Юркий Зигфрид Бригер рассказывал анекдоты о фюрере и возглавляемом им «движении». Фюрер вовсе не немец, а австриец, и вся его деятельность не что иное, как месть Австрии за поражение, нанесенное ей Германией в 1866 году. Мыслимо ли вообще юридически узаконить антисемитизм? Каким образом установить, кто еврей, а кто не еврей?

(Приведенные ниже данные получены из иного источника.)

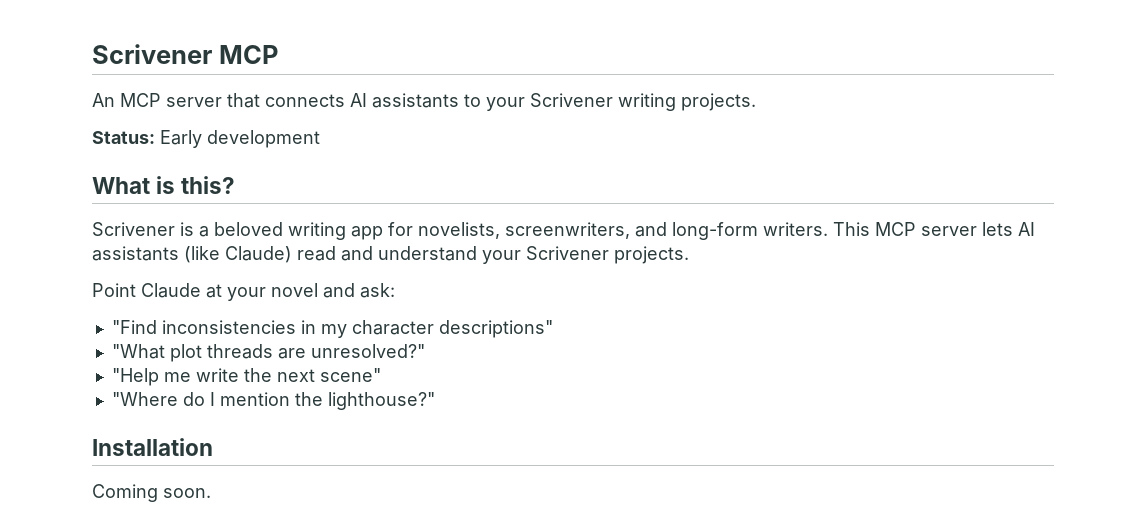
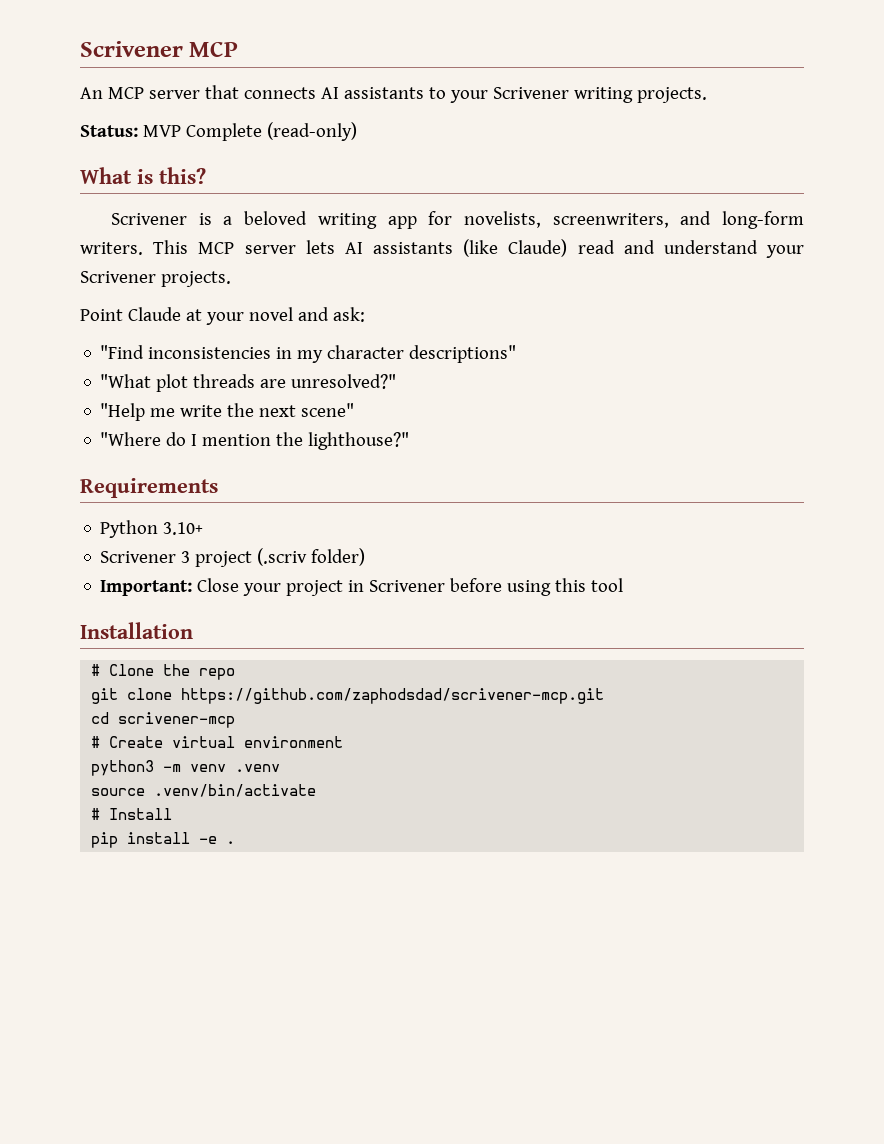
- Status: Early development
+ Status: MVP Complete (read-only)
+ Requirements
+ Python 3.10+
+ Scrivener 3 project (.scriv folder)
+ Important: Close your project in Scrivener before using this tool
  Installation
- Coming soon.
+ # Clone the repo
+ git clone https://github.com/zaphodsdad/scrivener-mcp.git
+ cd scrivener-mcp
+ # Create virtual environment
+ python3 -m venv .venv
+ source .venv/bin/activate
+ # Install
+ pip install -e .

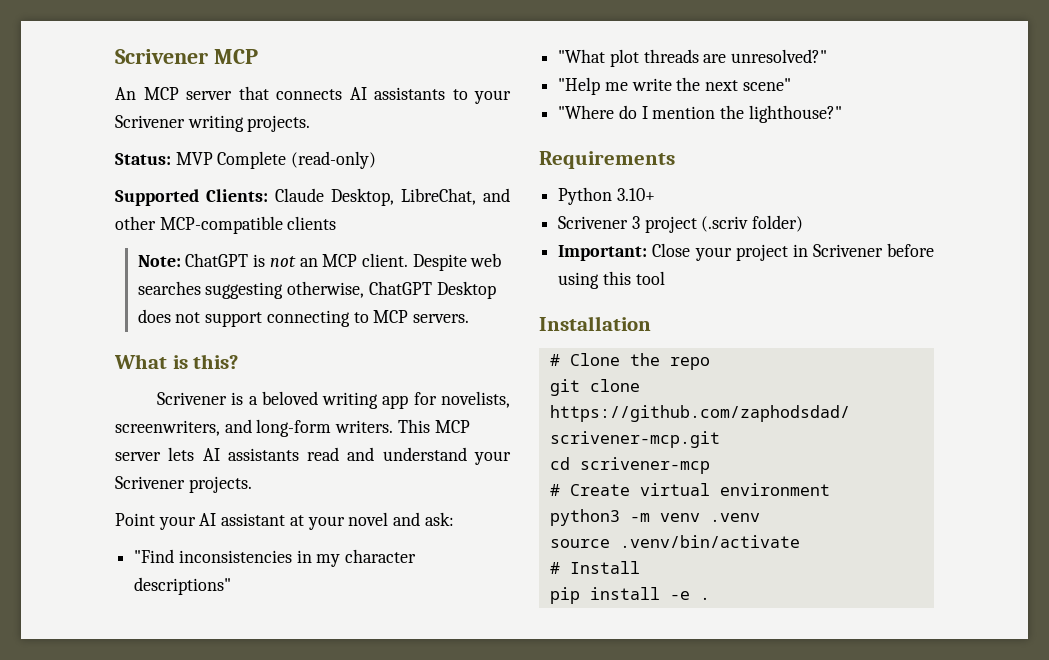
+ Supported Clients: Claude Desktop, LibreChat, and other MCP-compatible clients
+ Note: ChatGPT is not an MCP client. Despite web searches suggesting otherwise, ChatGPT Desktop does not support connecting to MCP servers.
- This MCP server lets AI assistants (like Claude) read and understand your Scrivener projects.
+ This MCP server lets AI assistants read and understand your Scrivener projects.
- Point Claude at your novel and ask:
+ Point your AI assistant at your novel and ask:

– Меня бы они, конечно, сразу узнали, – добродушно сказал Бригер, показывая на свой длинный нос. – Но разве большинство немецких евреев не ассимилировалось настолько, что лишь от их доброй воли зависит признать или не признать себя евреями? Кстати, слышали ли вы анекдот о старом банкире Дессауере? Господину Дессауеру фамилия его кажется чересчур еврейской. Он меняет ее: отныне он не Дессауер, а Дессуар. Господин Кон встречает его в трамвае: «Здравствуйте, господин Дессауер», – говорит он. Дессауер в ответ: «Виноват, господин Кон: моя фамилия теперь Дессуар». «Простите, господин Дессуар», – говорит господин Кон. Через две минуты он снова называет его господином Дессауером. «Извините: Дессуар», – энергично поправляет господина Кона господин Дессауер. «Простите, простите», – извиняется господин Кон. Оба сходят с трамвая. Пройдя несколько шагов, господин Кон спрашивает: «Не скажете ли вы мне, господин Дессуар, где здесь ближайший писсауер?»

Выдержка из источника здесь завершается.